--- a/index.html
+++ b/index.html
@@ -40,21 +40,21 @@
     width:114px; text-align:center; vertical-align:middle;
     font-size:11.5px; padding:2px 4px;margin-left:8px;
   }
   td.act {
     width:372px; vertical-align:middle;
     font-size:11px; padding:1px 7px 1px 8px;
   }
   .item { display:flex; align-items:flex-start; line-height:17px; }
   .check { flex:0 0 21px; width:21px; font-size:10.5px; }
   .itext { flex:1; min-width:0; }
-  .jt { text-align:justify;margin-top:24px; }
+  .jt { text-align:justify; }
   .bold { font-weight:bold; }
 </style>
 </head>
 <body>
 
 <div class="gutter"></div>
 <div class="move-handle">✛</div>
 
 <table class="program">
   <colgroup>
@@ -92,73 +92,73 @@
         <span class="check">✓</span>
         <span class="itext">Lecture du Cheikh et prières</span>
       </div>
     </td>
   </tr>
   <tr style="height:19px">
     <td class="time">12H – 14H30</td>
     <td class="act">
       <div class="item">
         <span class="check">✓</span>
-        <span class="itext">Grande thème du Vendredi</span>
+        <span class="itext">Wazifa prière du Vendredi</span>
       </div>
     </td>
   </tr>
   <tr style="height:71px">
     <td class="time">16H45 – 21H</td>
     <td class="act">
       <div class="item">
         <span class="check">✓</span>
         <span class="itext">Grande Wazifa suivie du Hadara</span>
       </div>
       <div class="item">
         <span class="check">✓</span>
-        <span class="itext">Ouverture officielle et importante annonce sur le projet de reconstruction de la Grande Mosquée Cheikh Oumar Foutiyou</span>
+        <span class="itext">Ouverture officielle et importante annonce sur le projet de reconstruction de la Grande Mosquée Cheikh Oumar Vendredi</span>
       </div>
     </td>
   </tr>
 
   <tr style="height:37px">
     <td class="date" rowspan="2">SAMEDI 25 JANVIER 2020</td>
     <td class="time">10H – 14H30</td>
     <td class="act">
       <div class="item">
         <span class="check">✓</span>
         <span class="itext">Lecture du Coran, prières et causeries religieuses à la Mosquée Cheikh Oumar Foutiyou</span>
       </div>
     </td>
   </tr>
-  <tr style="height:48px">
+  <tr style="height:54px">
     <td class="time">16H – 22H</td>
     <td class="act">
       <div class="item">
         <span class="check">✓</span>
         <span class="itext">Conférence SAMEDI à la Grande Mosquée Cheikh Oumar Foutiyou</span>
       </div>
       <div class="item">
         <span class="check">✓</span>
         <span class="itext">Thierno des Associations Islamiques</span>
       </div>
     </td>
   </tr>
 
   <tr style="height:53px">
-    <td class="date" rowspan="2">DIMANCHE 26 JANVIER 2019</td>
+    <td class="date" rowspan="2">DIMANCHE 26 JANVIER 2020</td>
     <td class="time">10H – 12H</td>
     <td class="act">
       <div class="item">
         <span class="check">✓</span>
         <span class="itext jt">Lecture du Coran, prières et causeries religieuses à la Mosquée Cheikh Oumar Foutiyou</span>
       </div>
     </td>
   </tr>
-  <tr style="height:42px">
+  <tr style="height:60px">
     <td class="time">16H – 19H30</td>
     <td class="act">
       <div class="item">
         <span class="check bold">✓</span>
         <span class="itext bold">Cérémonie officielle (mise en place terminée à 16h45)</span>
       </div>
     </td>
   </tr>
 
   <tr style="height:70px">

--- --- ---

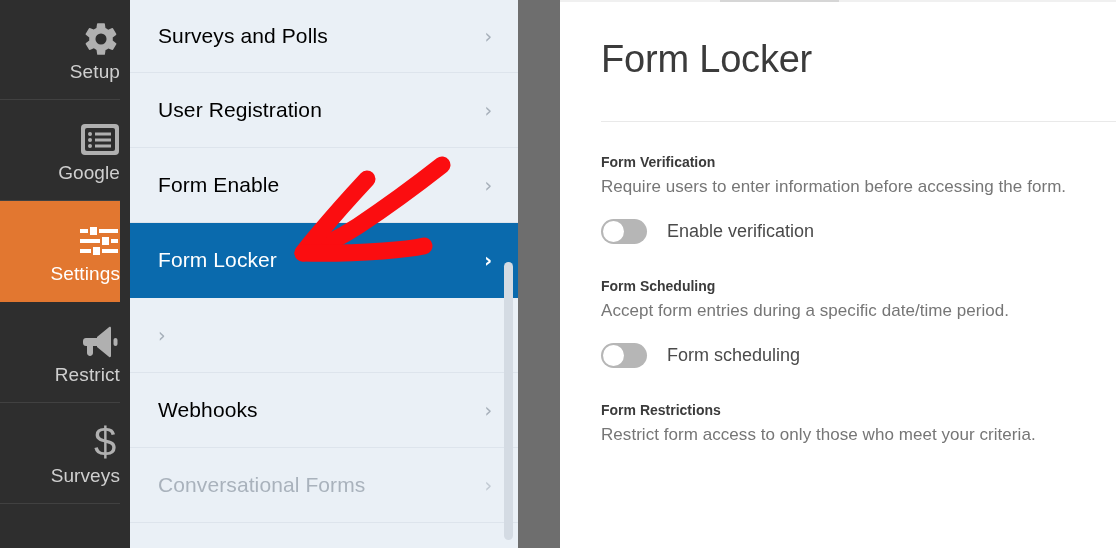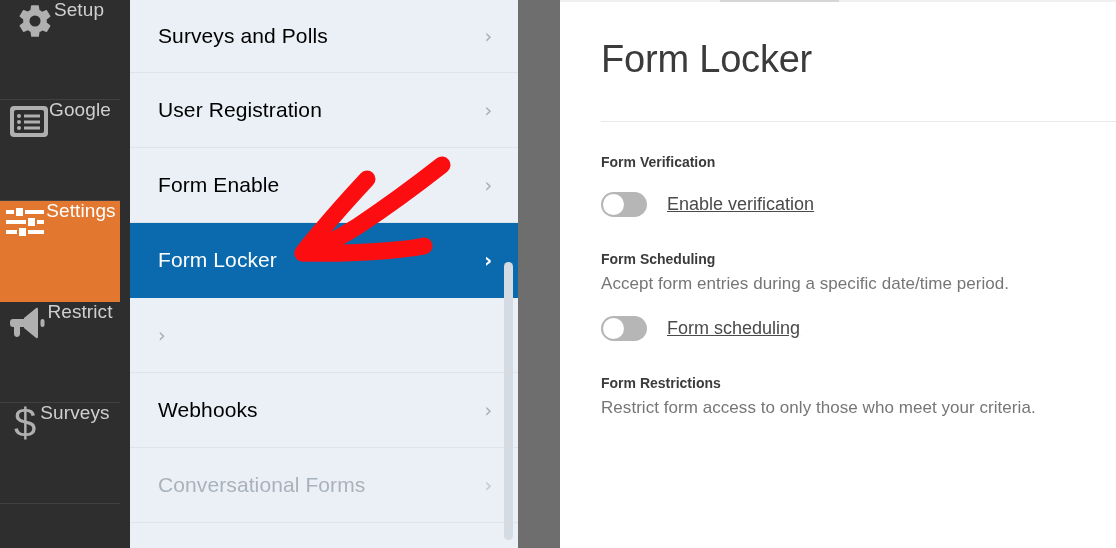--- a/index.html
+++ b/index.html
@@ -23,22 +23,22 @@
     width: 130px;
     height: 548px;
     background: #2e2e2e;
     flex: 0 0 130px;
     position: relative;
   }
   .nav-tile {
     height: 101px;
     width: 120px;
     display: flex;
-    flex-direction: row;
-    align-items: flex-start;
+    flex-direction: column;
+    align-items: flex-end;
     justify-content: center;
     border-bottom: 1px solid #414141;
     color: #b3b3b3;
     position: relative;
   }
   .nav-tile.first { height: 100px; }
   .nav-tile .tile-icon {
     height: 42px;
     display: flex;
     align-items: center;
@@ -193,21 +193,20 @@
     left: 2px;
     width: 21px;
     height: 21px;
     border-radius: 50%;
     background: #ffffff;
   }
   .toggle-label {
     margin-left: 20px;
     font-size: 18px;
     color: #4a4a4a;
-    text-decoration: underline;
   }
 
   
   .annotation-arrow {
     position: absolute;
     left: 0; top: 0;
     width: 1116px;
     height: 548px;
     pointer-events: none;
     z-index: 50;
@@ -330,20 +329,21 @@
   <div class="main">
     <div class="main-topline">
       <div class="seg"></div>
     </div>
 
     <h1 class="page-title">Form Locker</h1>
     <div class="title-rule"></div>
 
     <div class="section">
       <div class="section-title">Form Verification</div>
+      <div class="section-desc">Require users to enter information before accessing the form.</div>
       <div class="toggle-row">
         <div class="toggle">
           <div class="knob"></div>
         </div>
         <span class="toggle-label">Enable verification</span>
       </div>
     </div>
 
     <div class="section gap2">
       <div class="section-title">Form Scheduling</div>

--- --- ---

Return every line from the entries above that includes the word "date".

→ YOUR RESPONSE:
     <td class="date" rowspan="2">SAMEDI 25 JANVIER 2020</td>
-    <td class="date" rowspan="2">DIMANCHE 26 JANVIER 2019</td>
+    <td class="date" rowspan="2">DIMANCHE 26 JANVIER 2020</td>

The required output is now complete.